While you can make a change immediately, long-term confidence is a skill you must nurture over time. You may feel slightly strange talking to yourself this way, but speaking aloud brings your thoughts to life.

Don’t underestimate the power of your own voice.

Key Mindset Shifts

Before you take any steps forward, there is one thing you should make sure you’re working towards. Without a change in your mindset, there won’t be a tether attaching you to the things you’re saying or thinking. You must genuinely believe it.

For starters, you have the right to express your needs and opinions, just as everyone else does. You are not being “selfish” or “unreasonable.” It is both of those things to expect the world to bend to you, but not to be heard.

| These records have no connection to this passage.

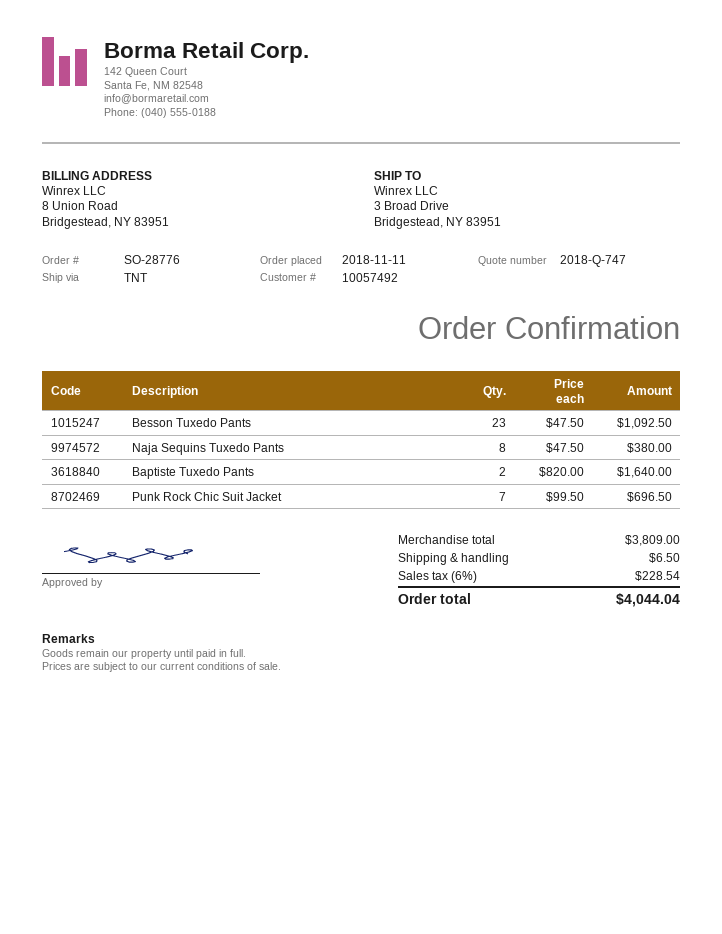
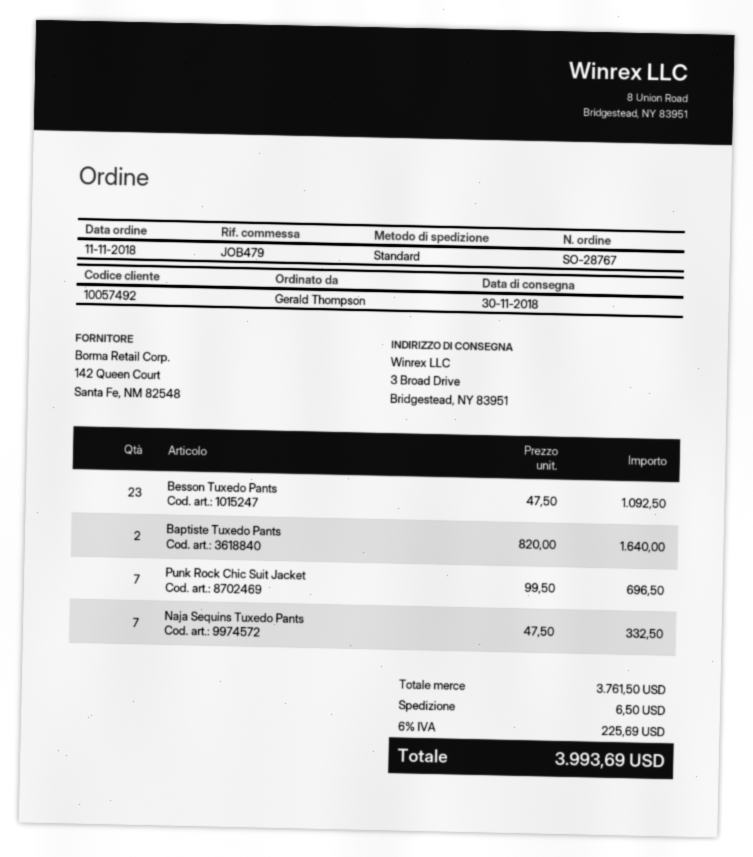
order number: SO-28776 -> SO-28767
shipping method: TNT -> standard
Naja Sequins Tuxedo Pants: 8 x 47.50 = 380.00 -> 7 x 47.50 = 332.50
subtotal: 3809.00 -> 3761.50
tax: 6% = 228.54 -> 6% = 225.69
total: 4044.04 -> 3993.69

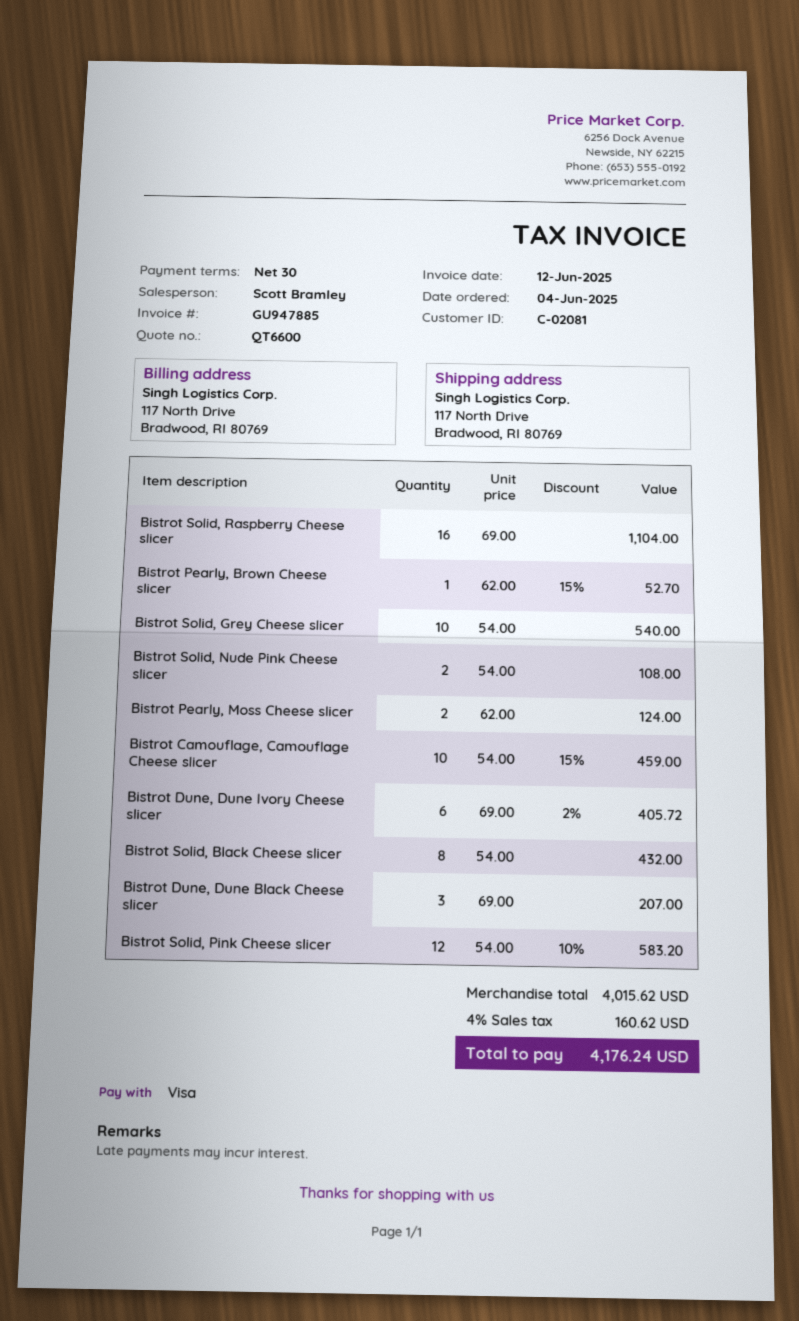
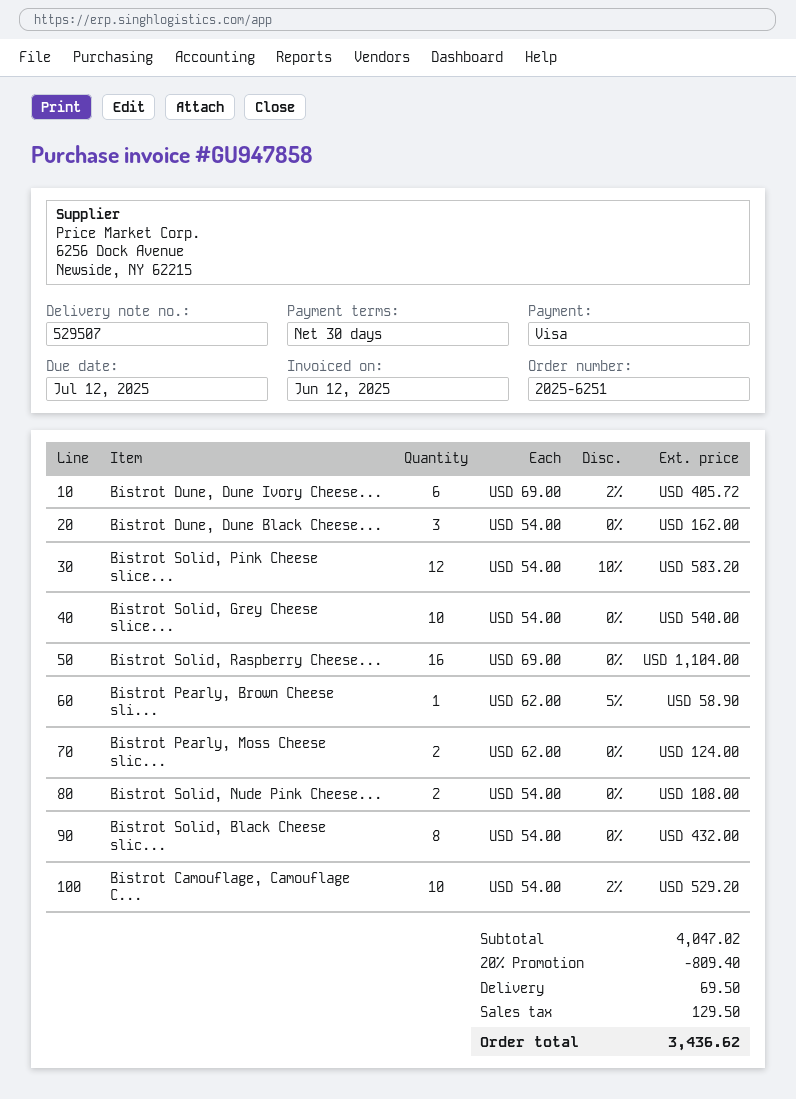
invoice number: GU947885 -> GU947858
Bistrot Pearly, Brown Cheese slicer: 1 x 62.00 - 15% = 52.70 -> 1 x 62.00 - 5% = 58.90
Bistrot Camouflage, Camouflage Cheese slicer: 10 x 54.00 - 15% = 459.00 -> 10 x 54.00 - 2% = 529.20
Bistrot Dune, Dune Black Cheese slicer: 3 x 69.00 = 207.00 -> 3 x 54.00 = 162.00
subtotal: 4015.62 -> 4047.02
discount: none -> 20% = 809.40
shipping: none -> 69.50
tax: 160.62 -> 129.50
total: 4176.24 -> 3436.62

Secondly, assertiveness builds respect and trust within others and yourself. Even if someone doesn’t like you, they will know why. Alternatively, when you know someone on a deeper level, it becomes easier to trust and respect them.

Lastly, mistakes are okay. Assertive communication is a skill that takes time to master. Be patient with your journey.

Address Common Concerns and Fears

Before this article wraps up, it’s vital we address common concerns and fears people have when choosing to be more assertive:

  • Fear of rejection or conflict: assertiveness doesn’t guarantee zero conflict, but it leads to healthier, more authentic relationships. Be prepared to stand your ground but don’t go into interactions expecting confrontation. It may subconsciously affect how you approach the matter.
  • Feeling “mean”: there’s a difference between being direct and being rude.
  • Worrying about losing friends: the right people will respect your honesty. Those who don’t may not be a good fit long-term. It’s important to have friends who understand you will grow and change over time.

Above all, remember that when done correctly, assertive communication won’t feel forced. It – and the subsequent confidence – will feel like second nature.